Après avoir lu cet inventaire, l’Empereur m’ordonna, dans les termes les plus honorables, de lui remettre les objets mentionnés et tout d’abord mon ceinturon et mon sabre. En même temps il ordonna aux troupes de service, 3000 hommes environ, de m’entourer et de tenir prêts leurs arcs et leurs flèches. Je ne m’en aperçus point, ayant les yeux fixés sur Sa Majesté. Sur quoi, il me pria de tirer mon sabre du fourreau. Bien qu’ayant été un peu rouillée par l’eau de mer, la lame en était encore extrêmement brillante. Quand je la fis étinceler au soleil en la brandissant dans tous les sens, les troupes poussèrent des cris où la terreur se mêlait à la surprise. Sa Majesté seule garda tout son sang-froid et me commanda de remettre mon sabre au fourreau et de jeter celui-ci aussi doucement que je le pouvais à six pieds de ma chaîne. Il réclama ensuite les tubes de fer creux qui étaient en réalité des pistolets de poche. Je lui en expliquai l’usage du mieux que je pus et joignant l’exemple à la parole je les chargeai de poudre et je tirai en l’air, après avoir prévenu l’Empereur de ne point s’effrayer. Cette fois l’effet produit fût indescriptible. Des centaines d’hommes se laissèrent tomber comme s’ils avaient été foudroyés. Et l’Empereur lui-même, tout brave qu’il fût, demeura quelque temps avant de recouvrer ses esprits.

Je jetai les pistolets aux côtés de mon sabre avec ma poire à poudre et mes balles.
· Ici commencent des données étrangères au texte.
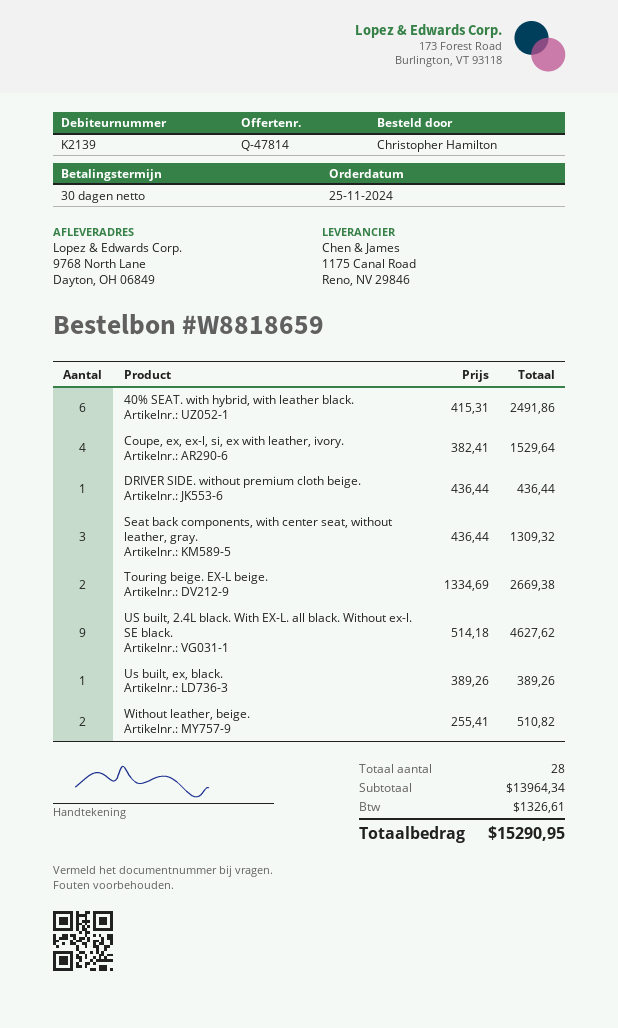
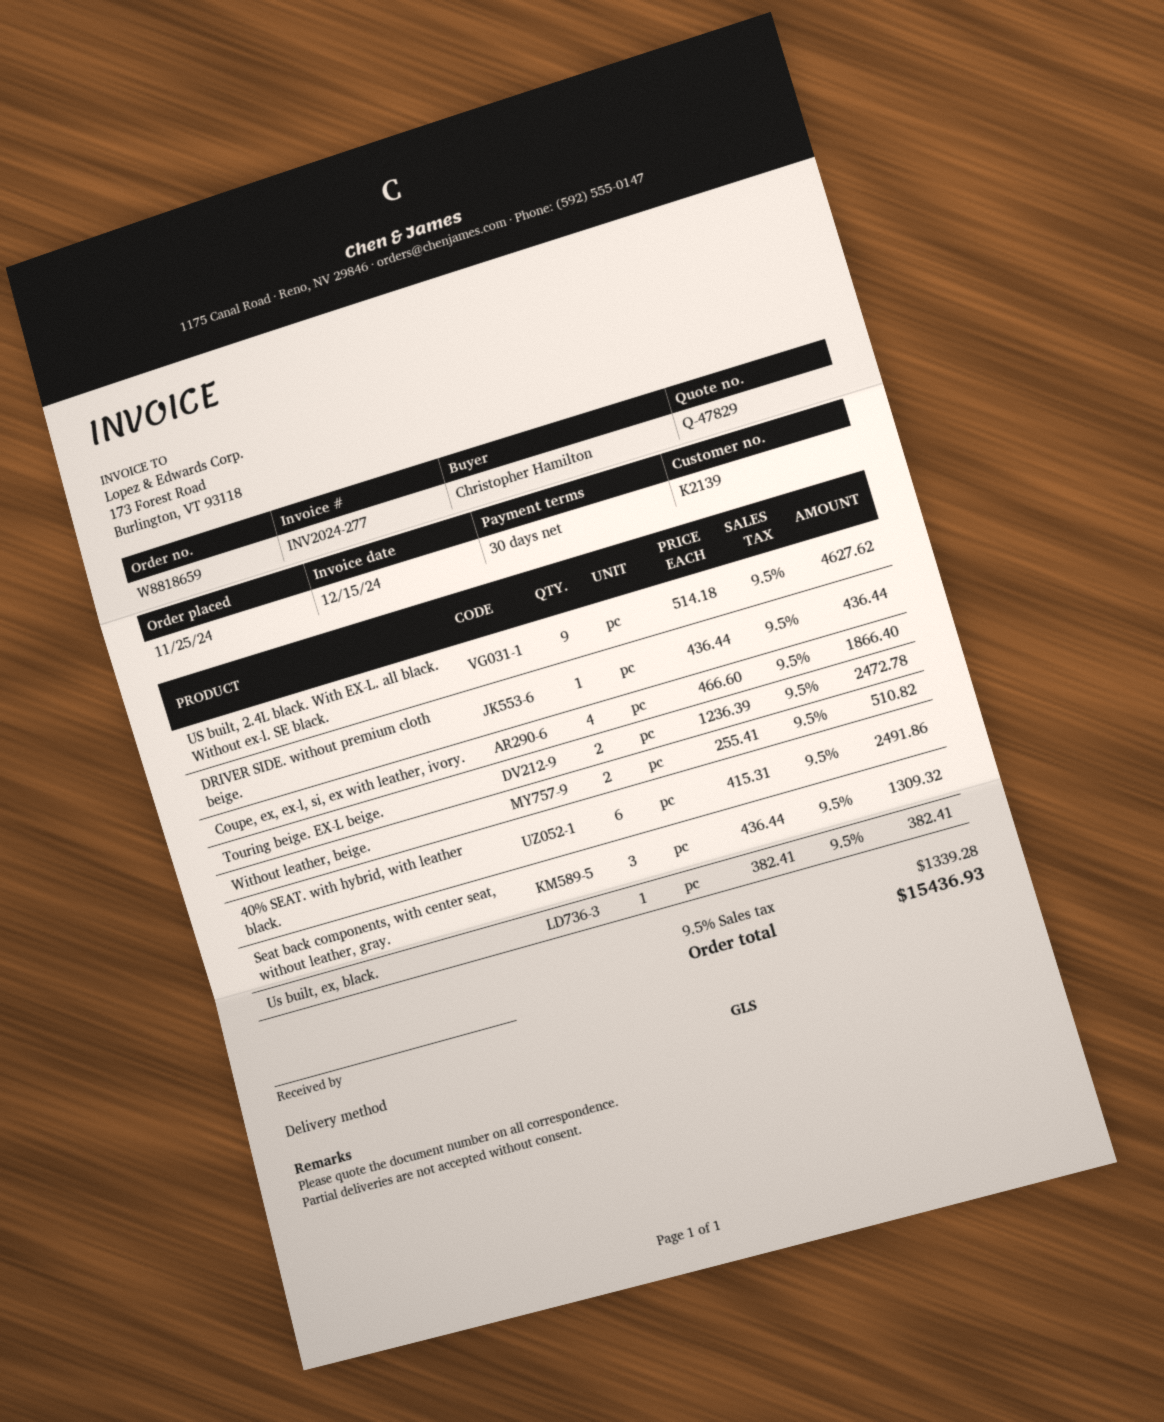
quote number: Q-47814 -> Q-47829
Coupe, ex, ex-l, si, ex with leather, ivory.: 4 x 382.41 = 1529.64 -> 4 x 466.60 = 1866.40
Touring beige. EX-L beige.: 2 x 1334.69 = 2669.38 -> 2 x 1236.39 = 2472.78
Us built, ex, black.: 1 x 389.26 = 389.26 -> 1 x 382.41 = 382.41
tax: 1326.61 -> 1339.28
total: 15290.95 -> 15436.93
J’avertis seulement Sa Majesté de ne point approcher la poudre du feu s’il ne voulait pas voir son palais impérial sauter en l’air.
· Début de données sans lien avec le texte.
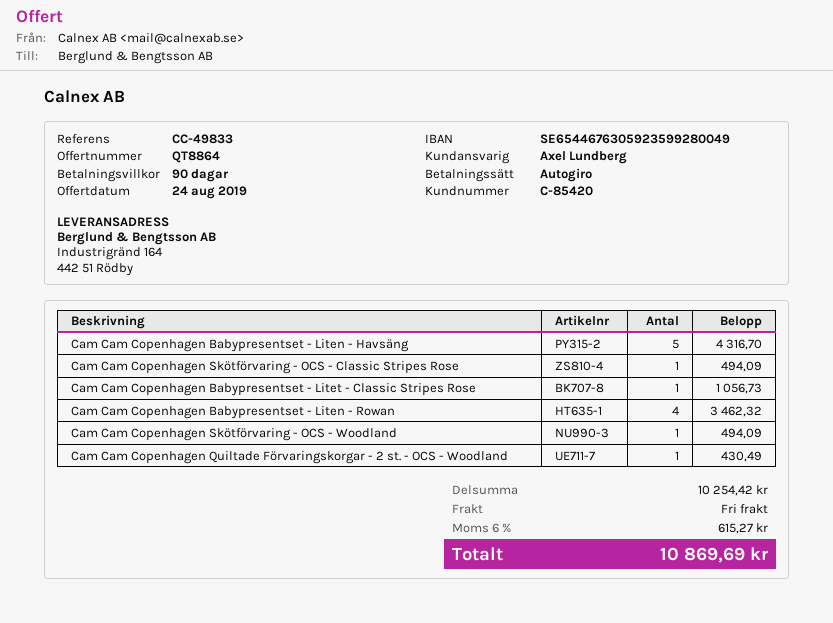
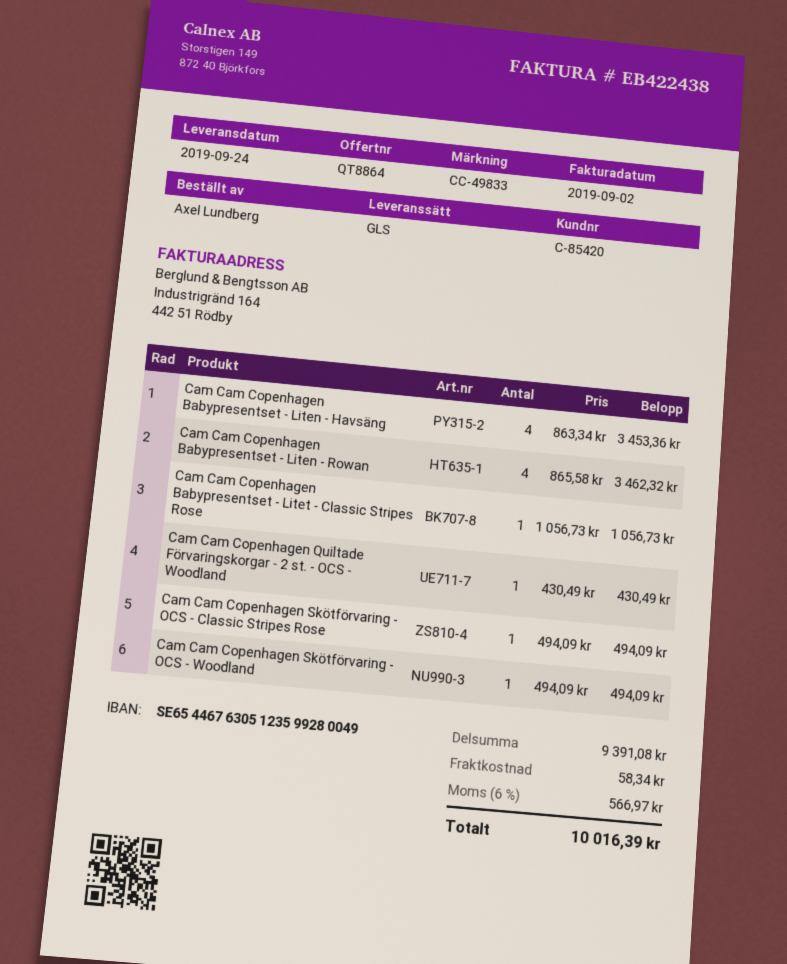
bank account: SE6544676305923599280049 -> SE6544676305123599280049
Cam Cam Copenhagen Babypresentset - Liten - Havsäng: 5 for 4316.70 -> 4 for 3453.36
subtotal: 10254.42 -> 9391.08
shipping: 0.00 -> 58.34
tax: 6% = 615.27 -> 6% = 566.97
total: 10869.69 -> 10016.39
Ma montre excita fort la curiosité de l’Empereur. Il pria deux des plus grands de ses gardes de la lui apporter sur leurs épaules au moyen d’une perche, comme en Angleterre les débardeurs transportent les barils de bière. Son ébahissement fut au comble quand il entendit le tic-tac de l’horlogerie et le mouvement de l’aiguille qui marquait les minutes. Il remarquait tous ces détails, car la vue des Lilliputiens est beaucoup plus développée que la nôtre. Ne sachant que conclure de ces prodiges, il s’adressa à ses savants dont les avis furent très partagés, me sembla-t-il.

Je livrai de la même façon ma monnaie d’argent, ma bourse qui contenait neuf grands pièces d’or mêlées à d’autres plus petites, mon couteau et mon rasoir, mon peigne et ma tabatière d’argent, mon mouchoir et mon carnet de notes. Tout me fut scrupuleusement rendu; seuls mon sabre, mes pistolets, ma poudre et mes balles furent déposés dans l’arsenal de Sa Majesté.

J’ai déjà dit que j’avais une poche secrète qui n’avait pas été visitée. J’y conservais une paire de lunettes dont je me sers parfois pour remédier à la faiblesse de ma vue, un télescope de poche et plusieurs autres petits objets usagers. Comme ils n’offraient aucun intérêt pour Sa Majesté, je ne me crus pas obligé par l’honneur à en dévoiler l’existence, redoutant qu’ils ne fussent égarés ou détériorés si je venais à m’en dessaisir.